--- START ---
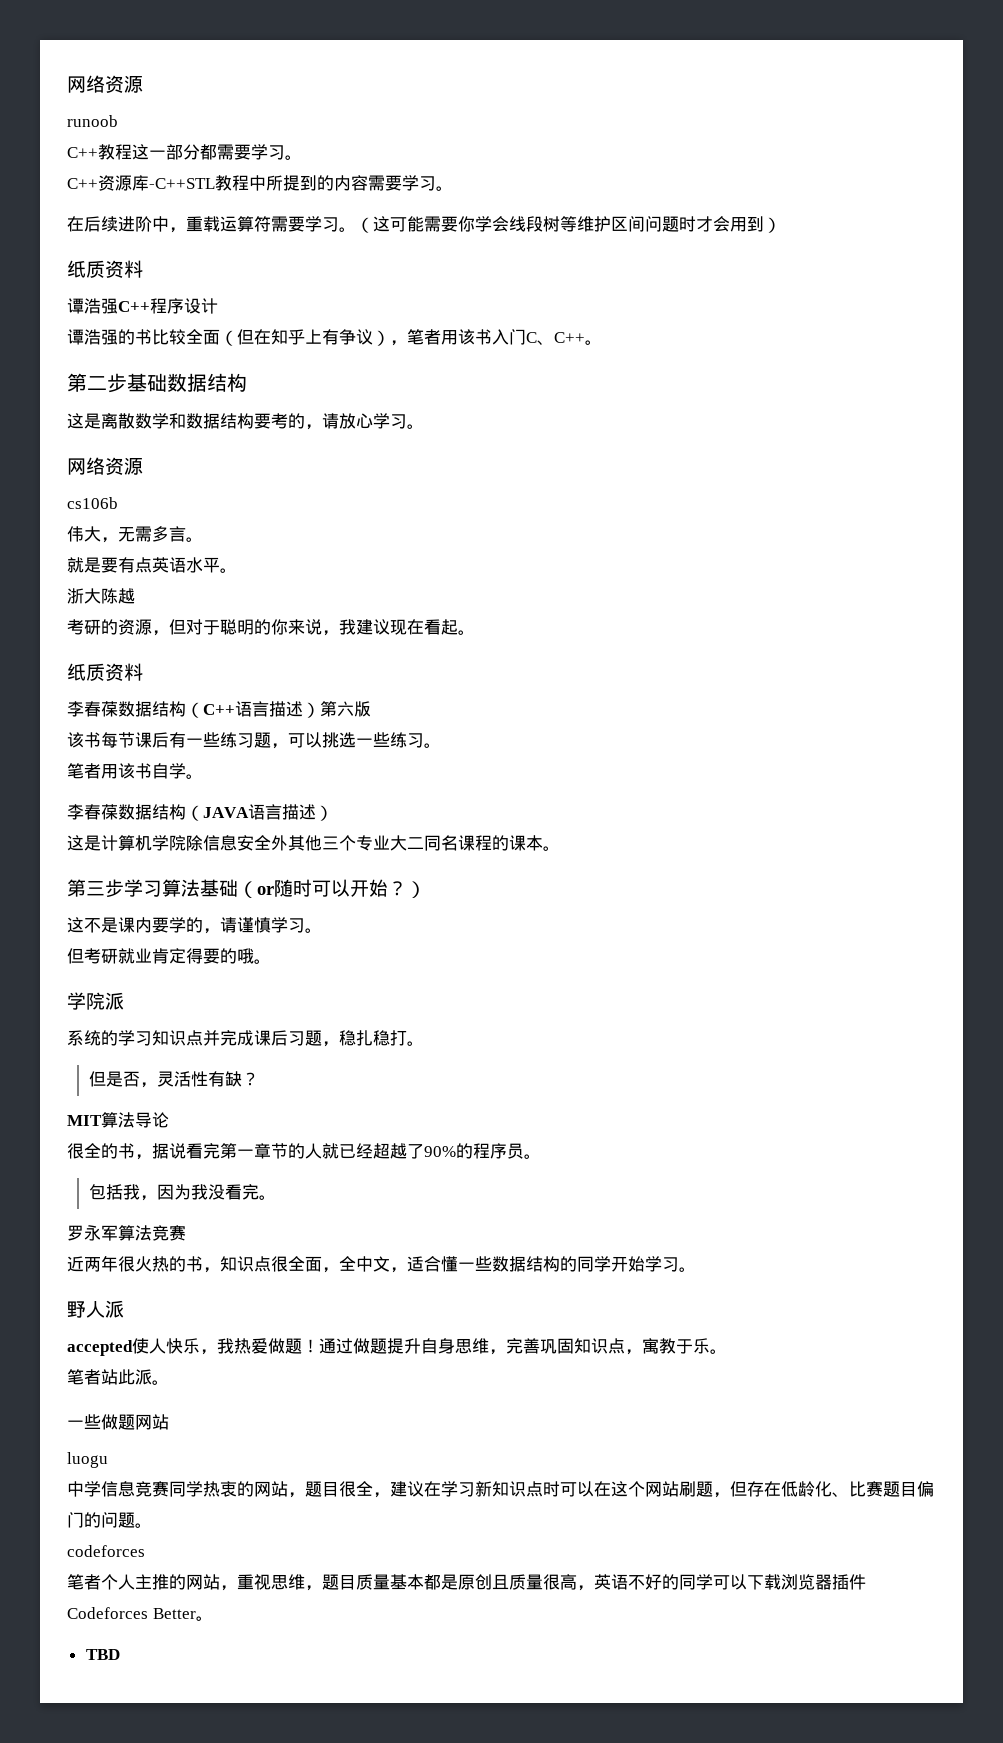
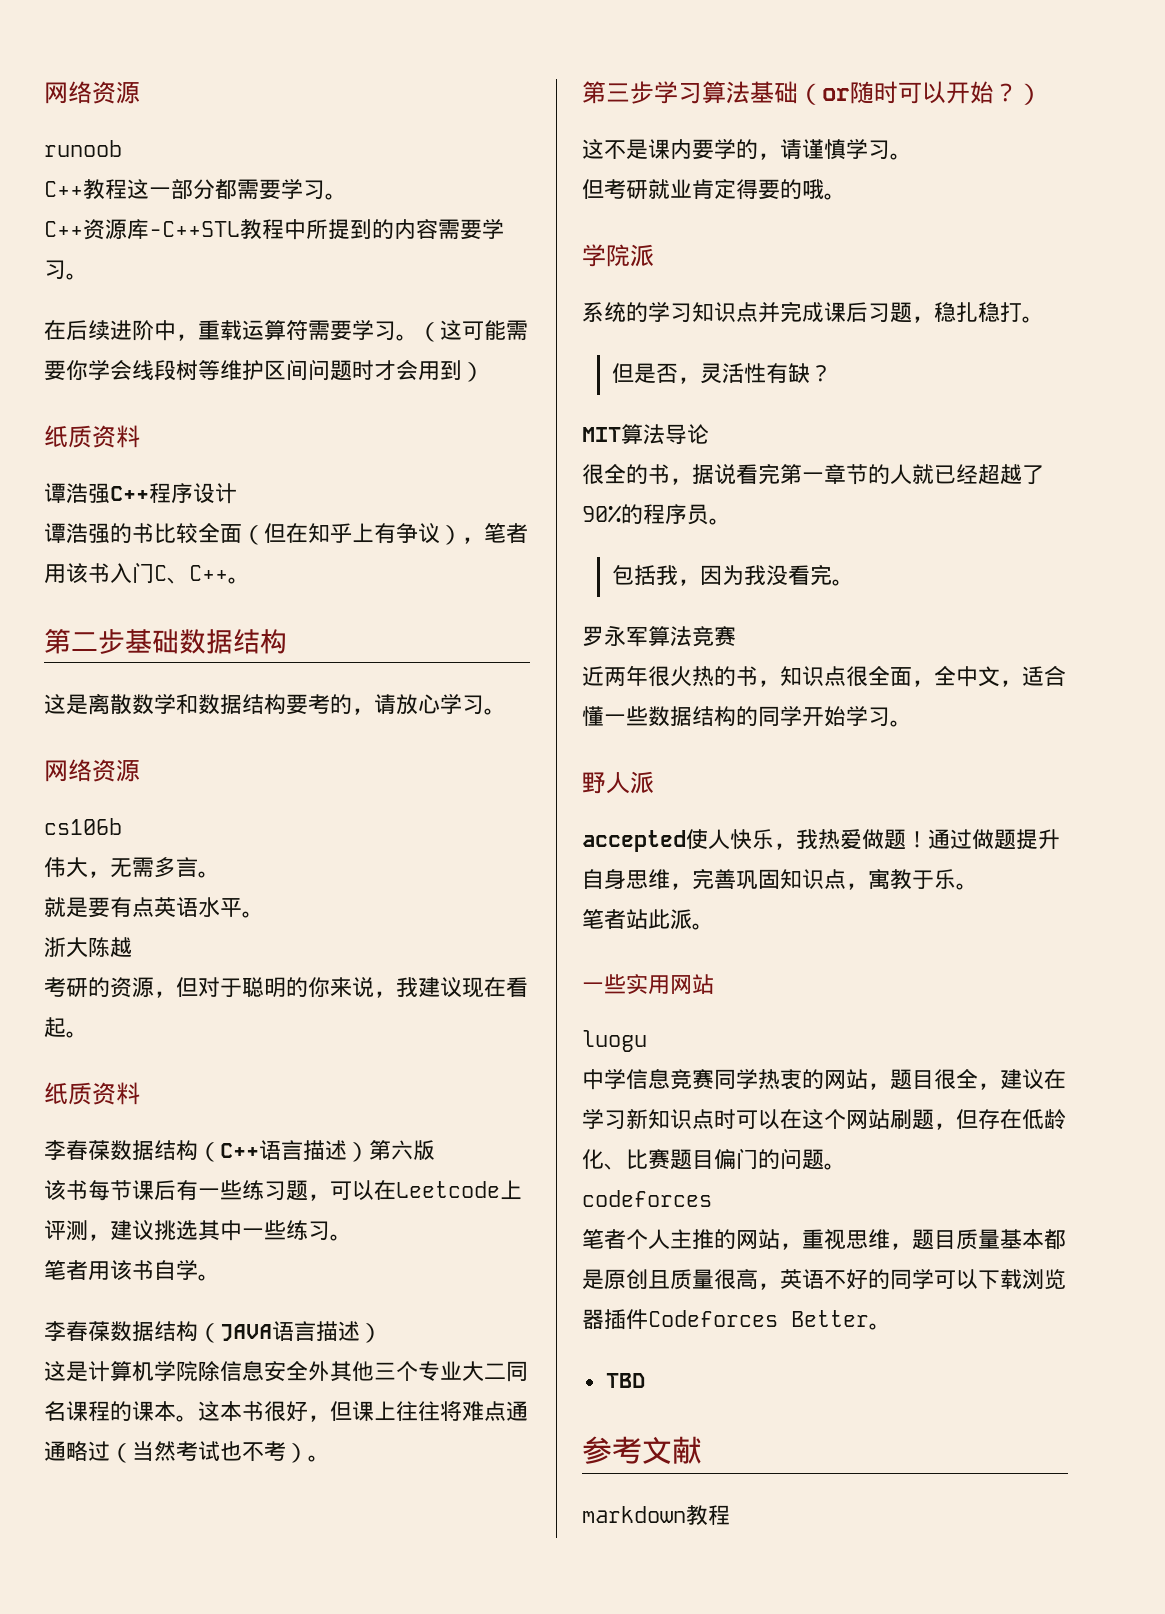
- 该书每节课后有一些练习题，可以挑选一些练习。
+ 该书每节课后有一些练习题，可以在Leetcode上评测，建议挑选其中一些练习。
+ 这本书很好，但课上往往将难点通通略过（当然考试也不考）。
- 一些做题网站
+ 一些实用网站
+ 参考文献
+ markdown教程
--- END ---
● DIRECTIONS FOR THIS TASK:
Reproduce the entries above word for word. Pictures stay out.

● TASK RESULT:
- 该书每节课后有一些练习题，可以挑选一些练习。
+ 该书每节课后有一些练习题，可以在Leetcode上评测，建议挑选其中一些练习。
+ 这本书很好，但课上往往将难点通通略过（当然考试也不考）。
- 一些做题网站
+ 一些实用网站
+ 参考文献
+ markdown教程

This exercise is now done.